--- ENTRIES SHOWN ---

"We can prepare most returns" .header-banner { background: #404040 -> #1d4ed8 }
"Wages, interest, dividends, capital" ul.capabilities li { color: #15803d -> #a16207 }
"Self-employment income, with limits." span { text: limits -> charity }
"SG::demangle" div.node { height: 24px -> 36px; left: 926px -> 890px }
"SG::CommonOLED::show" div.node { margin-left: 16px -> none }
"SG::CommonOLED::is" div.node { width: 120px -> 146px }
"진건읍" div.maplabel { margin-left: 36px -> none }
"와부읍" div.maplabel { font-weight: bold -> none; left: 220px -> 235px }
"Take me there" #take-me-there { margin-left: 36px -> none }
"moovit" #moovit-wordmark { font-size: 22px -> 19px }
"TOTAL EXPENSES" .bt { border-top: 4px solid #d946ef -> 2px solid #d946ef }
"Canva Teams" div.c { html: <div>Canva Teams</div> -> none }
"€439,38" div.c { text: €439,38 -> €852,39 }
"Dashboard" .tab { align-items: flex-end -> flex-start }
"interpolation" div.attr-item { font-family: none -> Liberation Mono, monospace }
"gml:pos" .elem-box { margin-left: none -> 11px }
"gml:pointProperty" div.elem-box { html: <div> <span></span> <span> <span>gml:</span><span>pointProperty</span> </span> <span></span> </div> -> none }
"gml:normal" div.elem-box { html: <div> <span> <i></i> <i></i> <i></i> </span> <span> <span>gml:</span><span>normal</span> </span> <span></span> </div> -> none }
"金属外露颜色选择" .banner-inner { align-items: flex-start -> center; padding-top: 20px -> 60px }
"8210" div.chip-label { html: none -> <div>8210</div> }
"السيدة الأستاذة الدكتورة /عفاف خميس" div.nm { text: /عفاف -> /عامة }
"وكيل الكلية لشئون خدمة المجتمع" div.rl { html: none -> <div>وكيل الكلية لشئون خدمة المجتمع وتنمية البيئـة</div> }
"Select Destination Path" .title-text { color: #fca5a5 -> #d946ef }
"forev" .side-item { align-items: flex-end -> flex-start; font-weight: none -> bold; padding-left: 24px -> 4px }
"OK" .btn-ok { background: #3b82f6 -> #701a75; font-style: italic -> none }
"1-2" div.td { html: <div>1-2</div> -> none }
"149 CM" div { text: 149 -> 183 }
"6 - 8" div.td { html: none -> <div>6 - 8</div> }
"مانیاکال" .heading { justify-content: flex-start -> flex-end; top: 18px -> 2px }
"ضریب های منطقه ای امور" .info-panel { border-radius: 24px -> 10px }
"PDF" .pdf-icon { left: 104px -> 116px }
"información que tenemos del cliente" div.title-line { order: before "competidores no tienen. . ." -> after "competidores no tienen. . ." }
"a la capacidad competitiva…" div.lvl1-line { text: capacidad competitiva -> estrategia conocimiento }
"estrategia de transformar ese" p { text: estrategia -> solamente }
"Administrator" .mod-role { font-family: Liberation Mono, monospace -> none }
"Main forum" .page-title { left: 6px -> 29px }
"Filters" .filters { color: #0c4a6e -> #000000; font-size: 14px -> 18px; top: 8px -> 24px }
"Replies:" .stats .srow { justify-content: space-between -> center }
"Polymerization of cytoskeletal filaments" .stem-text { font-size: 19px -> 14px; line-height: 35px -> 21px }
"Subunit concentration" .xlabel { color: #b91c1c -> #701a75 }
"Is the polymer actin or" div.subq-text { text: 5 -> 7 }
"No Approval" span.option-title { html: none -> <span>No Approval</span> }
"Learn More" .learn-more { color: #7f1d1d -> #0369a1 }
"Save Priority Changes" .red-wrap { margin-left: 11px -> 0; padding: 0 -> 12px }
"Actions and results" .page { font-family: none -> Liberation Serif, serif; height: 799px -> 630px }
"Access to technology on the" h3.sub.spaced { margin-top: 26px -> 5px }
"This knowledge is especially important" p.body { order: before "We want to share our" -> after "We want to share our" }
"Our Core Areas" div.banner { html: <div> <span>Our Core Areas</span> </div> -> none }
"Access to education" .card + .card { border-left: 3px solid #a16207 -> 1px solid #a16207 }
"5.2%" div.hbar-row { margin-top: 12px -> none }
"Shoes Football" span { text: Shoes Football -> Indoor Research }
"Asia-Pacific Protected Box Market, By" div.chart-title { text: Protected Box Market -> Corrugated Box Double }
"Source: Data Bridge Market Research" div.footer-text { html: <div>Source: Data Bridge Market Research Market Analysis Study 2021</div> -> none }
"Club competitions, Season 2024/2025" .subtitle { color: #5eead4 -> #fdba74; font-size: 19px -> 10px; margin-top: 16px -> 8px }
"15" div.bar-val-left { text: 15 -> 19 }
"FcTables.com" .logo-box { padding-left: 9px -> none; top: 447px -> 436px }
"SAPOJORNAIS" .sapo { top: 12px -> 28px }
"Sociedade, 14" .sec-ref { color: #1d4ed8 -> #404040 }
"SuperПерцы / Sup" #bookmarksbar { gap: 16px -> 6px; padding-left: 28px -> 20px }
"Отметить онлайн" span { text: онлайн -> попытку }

---

• ASSIGNMENT:
Scan the lines above for "the polymer actin" and for "to technology on". Repeat exactly the line holding each of them and every line in between.

• EXERCISE SOLUTION:
"Is the polymer actin or" div.subq-text { text: 5 -> 7 }
"No Approval" span.option-title { html: none -> <span>No Approval</span> }
"Learn More" .learn-more { color: #7f1d1d -> #0369a1 }
"Save Priority Changes" .red-wrap { margin-left: 11px -> 0; padding: 0 -> 12px }
"Actions and results" .page { font-family: none -> Liberation Serif, serif; height: 799px -> 630px }
"Access to technology on the" h3.sub.spaced { margin-top: 26px -> 5px }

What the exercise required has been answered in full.